Segment Start: MATERIAL FOR THIS TASK

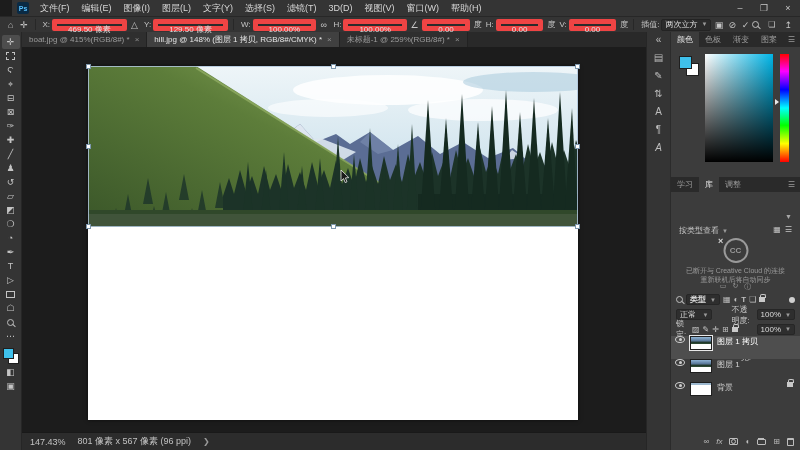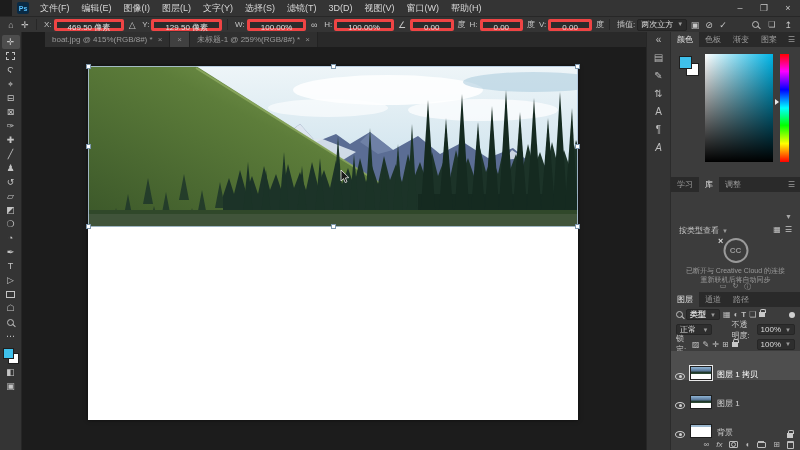"469.50 像素" .ob-val { border: 3px solid #ef4444 -> 5px solid #ef4444 }
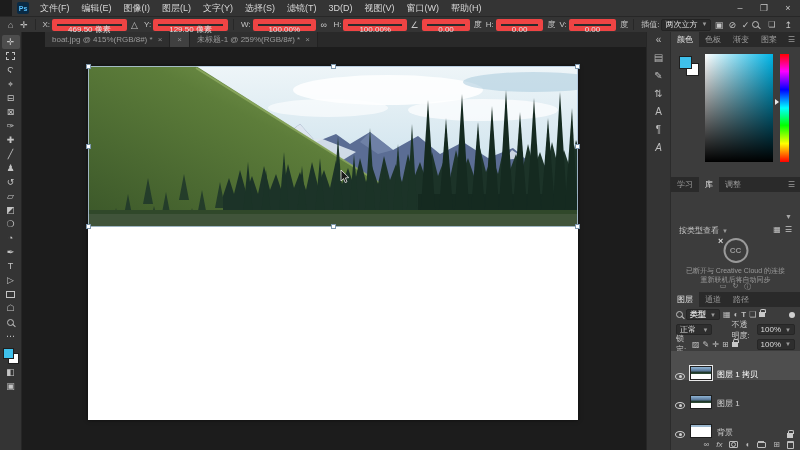"boat.jpg @ 415%(RGB/8#) *" .tabbar { margin-left: 23px -> none }
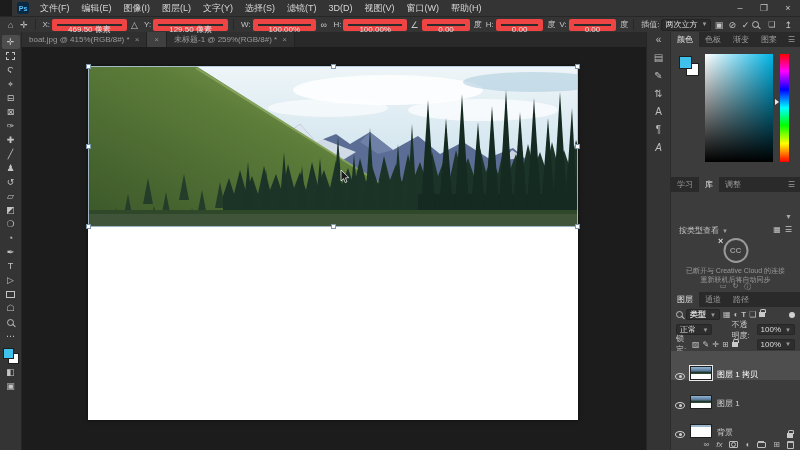"hill.jpg @ 148% (图层 1" span { html: none -> <span>hill.jpg @ 148% (图层 1 拷贝, RGB/8#/CMYK) *</span> }
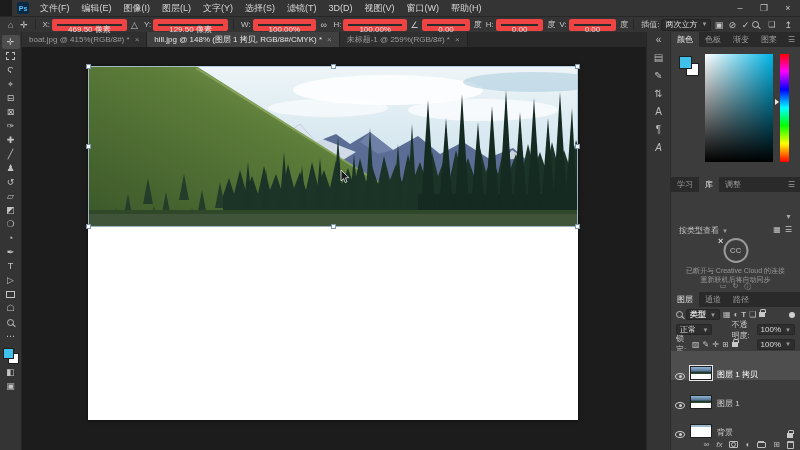"图层" div.ptabs { html: <div> <span>图层</span> <span>通道</span> <span>路径</span> </div> -> none }
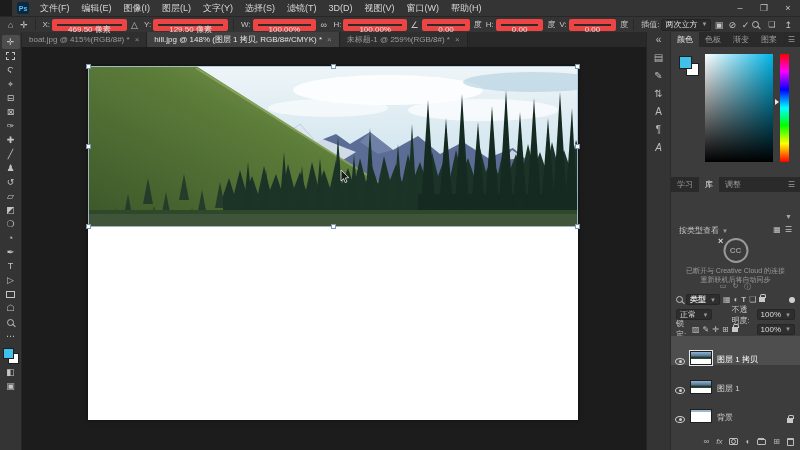"图层 1 拷贝" .lrow { align-items: flex-end -> flex-start; height: 29px -> 23px }
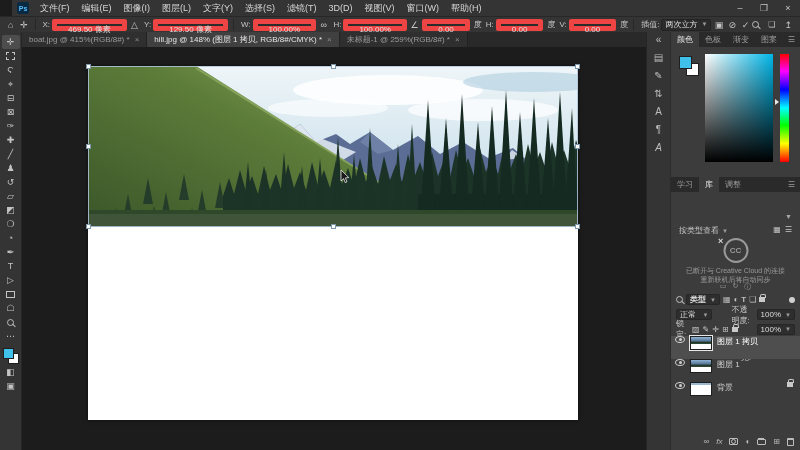"147.43%" div.statusbar { html: none -> <div> <span>147.43%</span> <span>801 像素 x 567 像素 (96 ppi)</span> <span>❯</span> </div> }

Segment End: MATERIAL FOR THIS TASK

◆ YOUR OBJECTIVE ◆
Print every entry verbatim and leave all pictures out.

◆ REPLY ◆
"469.50 像素" .ob-val { border: 3px solid #ef4444 -> 5px solid #ef4444 }
"boat.jpg @ 415%(RGB/8#) *" .tabbar { margin-left: 23px -> none }
"hill.jpg @ 148% (图层 1" span { html: none -> <span>hill.jpg @ 148% (图层 1 拷贝, RGB/8#/CMYK) *</span> }
"图层" div.ptabs { html: <div> <span>图层</span> <span>通道</span> <span>路径</span> </div> -> none }
"图层 1 拷贝" .lrow { align-items: flex-end -> flex-start; height: 29px -> 23px }
"147.43%" div.statusbar { html: none -> <div> <span>147.43%</span> <span>801 像素 x 567 像素 (96 ppi)</span> <span>❯</span> </div> }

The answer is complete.